■ **WHAT YOU WILL DO**:
Leave out every picture and set down, exactly, the lines below from the one holding "background:#fefefe; border:1px solid" up to and including the one holding "position:absolute; left:0; right:0;".

■ **Web page revision data**:
◇ ◇ ◇

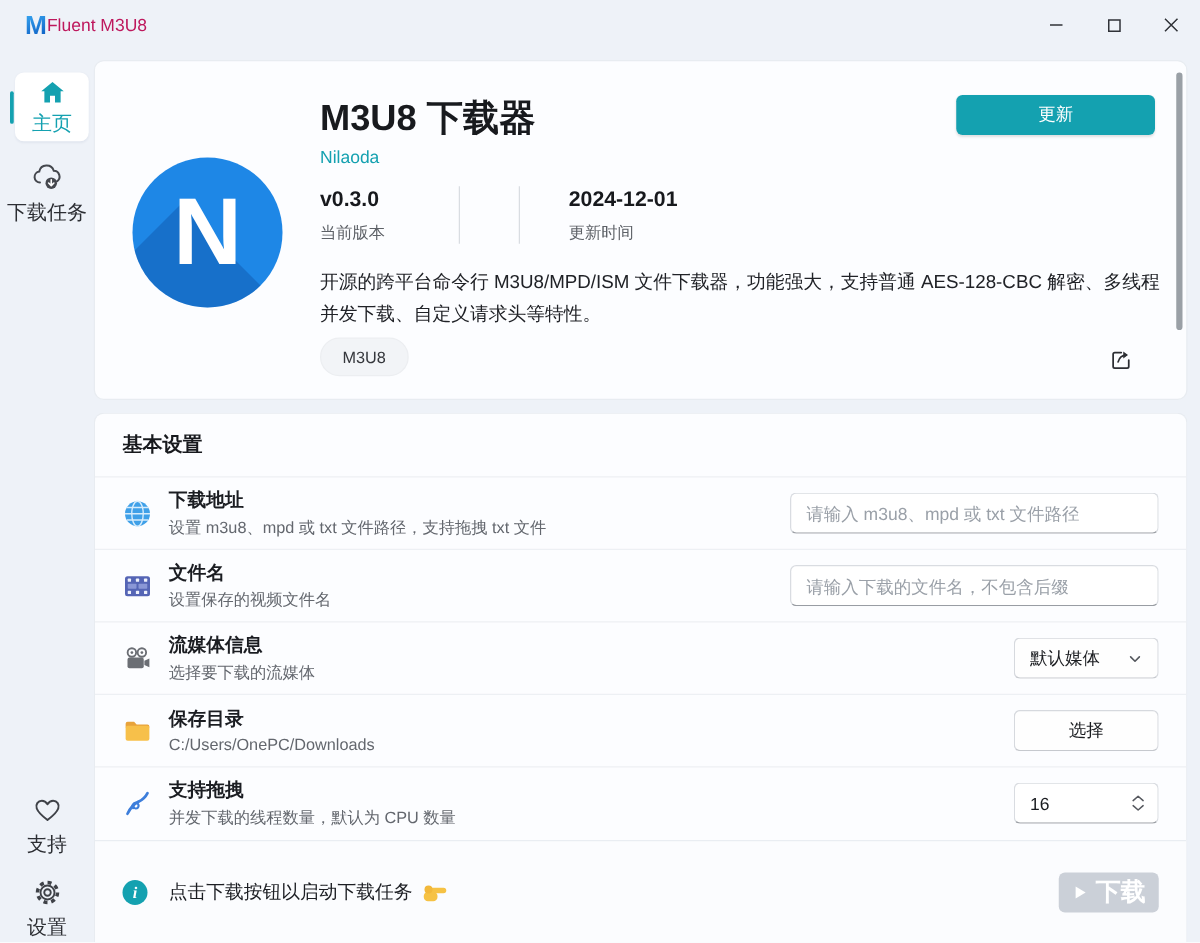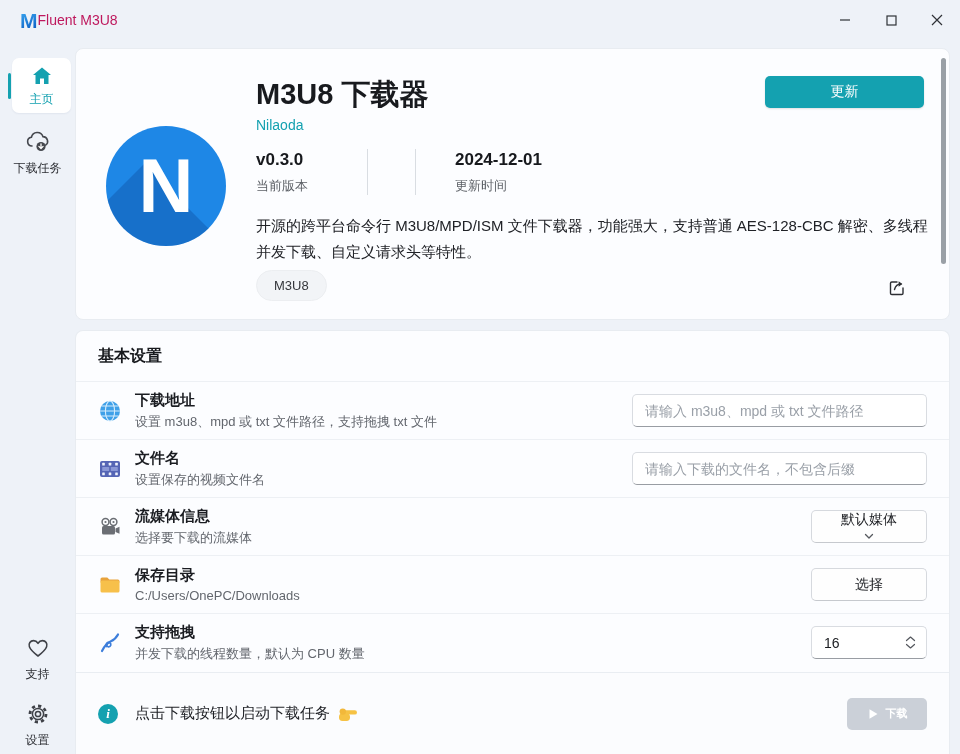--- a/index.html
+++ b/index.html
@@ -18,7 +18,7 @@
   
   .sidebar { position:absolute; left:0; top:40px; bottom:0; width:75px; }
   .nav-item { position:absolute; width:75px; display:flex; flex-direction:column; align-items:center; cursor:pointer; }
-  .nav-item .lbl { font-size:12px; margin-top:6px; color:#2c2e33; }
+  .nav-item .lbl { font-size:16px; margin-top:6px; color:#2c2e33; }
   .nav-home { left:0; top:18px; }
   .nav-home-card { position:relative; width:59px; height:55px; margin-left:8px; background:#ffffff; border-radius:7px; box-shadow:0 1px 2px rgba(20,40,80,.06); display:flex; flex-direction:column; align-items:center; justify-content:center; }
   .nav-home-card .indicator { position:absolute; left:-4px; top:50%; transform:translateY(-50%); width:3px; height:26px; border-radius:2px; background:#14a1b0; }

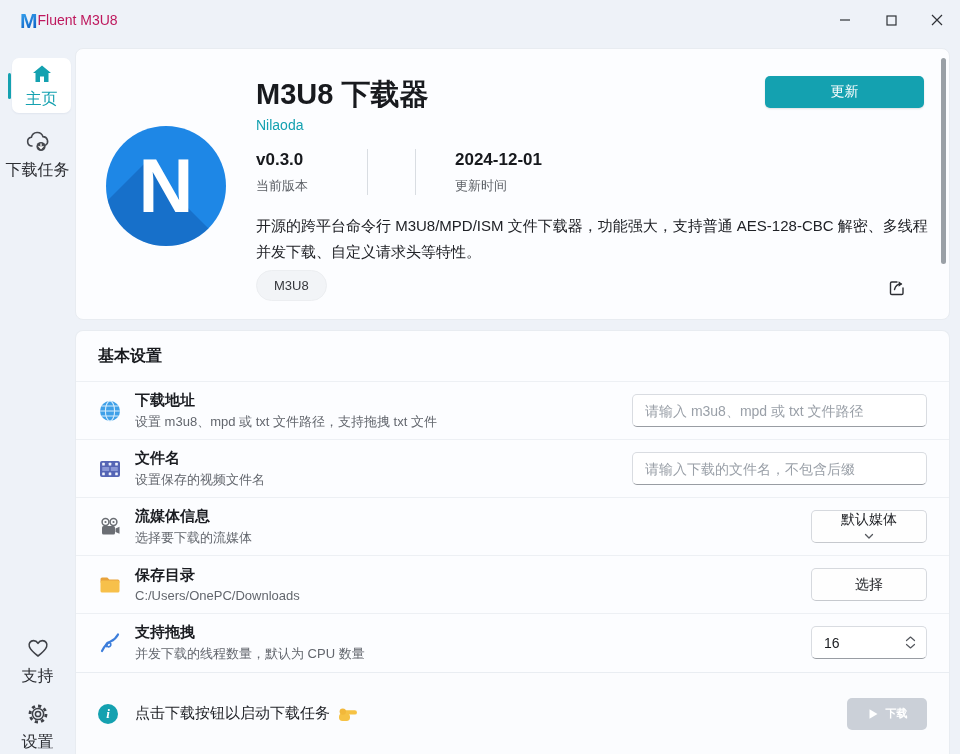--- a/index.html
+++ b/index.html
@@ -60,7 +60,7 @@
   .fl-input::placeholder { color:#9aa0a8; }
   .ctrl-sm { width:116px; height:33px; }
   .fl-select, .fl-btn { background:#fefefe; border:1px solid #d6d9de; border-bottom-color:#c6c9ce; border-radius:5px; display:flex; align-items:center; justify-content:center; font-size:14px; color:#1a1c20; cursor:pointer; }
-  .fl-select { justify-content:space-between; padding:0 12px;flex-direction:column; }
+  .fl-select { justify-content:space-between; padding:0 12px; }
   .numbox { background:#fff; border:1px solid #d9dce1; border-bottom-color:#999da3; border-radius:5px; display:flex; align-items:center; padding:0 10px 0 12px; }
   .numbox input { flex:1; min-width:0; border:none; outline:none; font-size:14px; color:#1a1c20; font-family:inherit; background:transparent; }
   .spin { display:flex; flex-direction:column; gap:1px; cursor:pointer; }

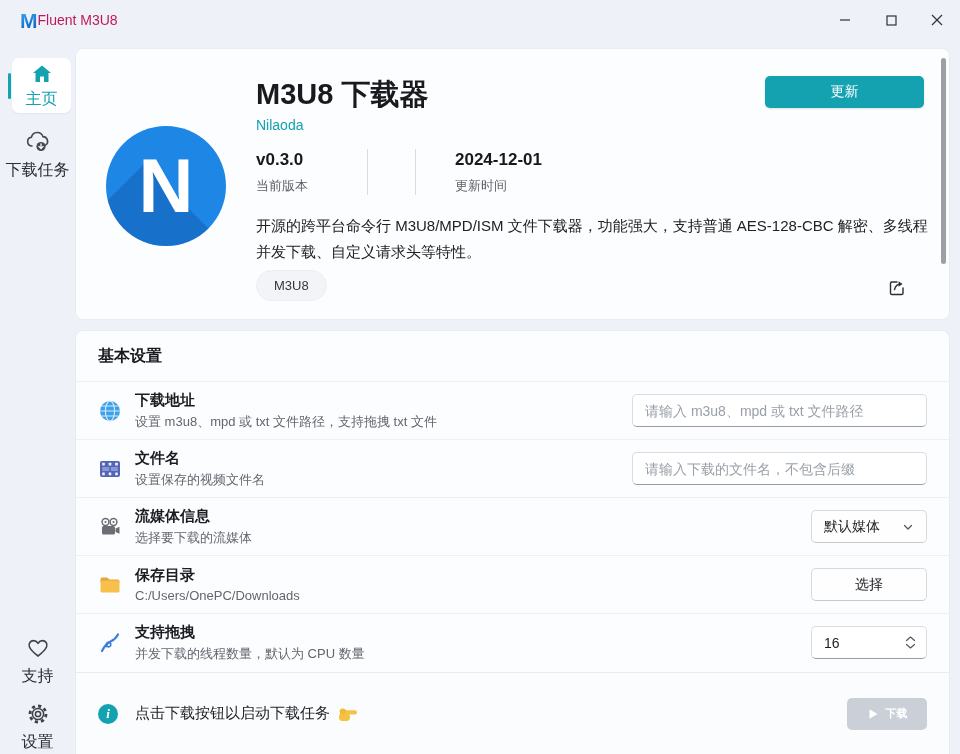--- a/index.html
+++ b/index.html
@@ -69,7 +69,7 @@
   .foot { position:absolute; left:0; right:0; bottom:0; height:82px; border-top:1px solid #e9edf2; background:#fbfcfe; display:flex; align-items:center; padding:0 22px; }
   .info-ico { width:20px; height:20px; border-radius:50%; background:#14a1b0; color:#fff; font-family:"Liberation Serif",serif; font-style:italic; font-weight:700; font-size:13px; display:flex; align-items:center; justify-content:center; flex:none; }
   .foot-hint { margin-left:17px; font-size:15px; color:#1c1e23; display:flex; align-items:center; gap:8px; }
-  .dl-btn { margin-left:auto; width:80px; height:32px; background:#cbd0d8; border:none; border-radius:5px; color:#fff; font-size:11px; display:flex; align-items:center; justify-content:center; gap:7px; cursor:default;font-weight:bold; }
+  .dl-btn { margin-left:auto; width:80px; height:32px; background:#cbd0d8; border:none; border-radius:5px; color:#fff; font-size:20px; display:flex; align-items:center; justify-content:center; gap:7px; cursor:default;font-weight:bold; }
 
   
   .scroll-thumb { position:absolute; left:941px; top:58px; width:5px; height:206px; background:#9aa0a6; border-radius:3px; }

◇ ◇ ◇

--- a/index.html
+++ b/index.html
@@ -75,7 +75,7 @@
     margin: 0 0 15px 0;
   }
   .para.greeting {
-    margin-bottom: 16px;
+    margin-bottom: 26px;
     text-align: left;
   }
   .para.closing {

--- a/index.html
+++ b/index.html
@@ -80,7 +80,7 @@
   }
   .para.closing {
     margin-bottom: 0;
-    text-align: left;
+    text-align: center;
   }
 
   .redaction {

◇ ◇ ◇

■ **ANSWER TO THIS EXERCISE**:
   .fl-select, .fl-btn { background:#fefefe; border:1px solid #d6d9de; border-bottom-color:#c6c9ce; border-radius:5px; display:flex; align-items:center; justify-content:center; font-size:14px; color:#1a1c20; cursor:pointer; }
-  .fl-select { justify-content:space-between; padding:0 12px;flex-direction:column; }
+  .fl-select { justify-content:space-between; padding:0 12px; }
   .numbox { background:#fff; border:1px solid #d9dce1; border-bottom-color:#999da3; border-radius:5px; display:flex; align-items:center; padding:0 10px 0 12px; }
   .numbox input { flex:1; min-width:0; border:none; outline:none; font-size:14px; color:#1a1c20; font-family:inherit; background:transparent; }
   .spin { display:flex; flex-direction:column; gap:1px; cursor:pointer; }

--- a/index.html
+++ b/index.html
@@ -69,7 +69,7 @@
   .foot { position:absolute; left:0; right:0; bottom:0; height:82px; border-top:1px solid #e9edf2; background:#fbfcfe; display:flex; align-items:center; padding:0 22px; }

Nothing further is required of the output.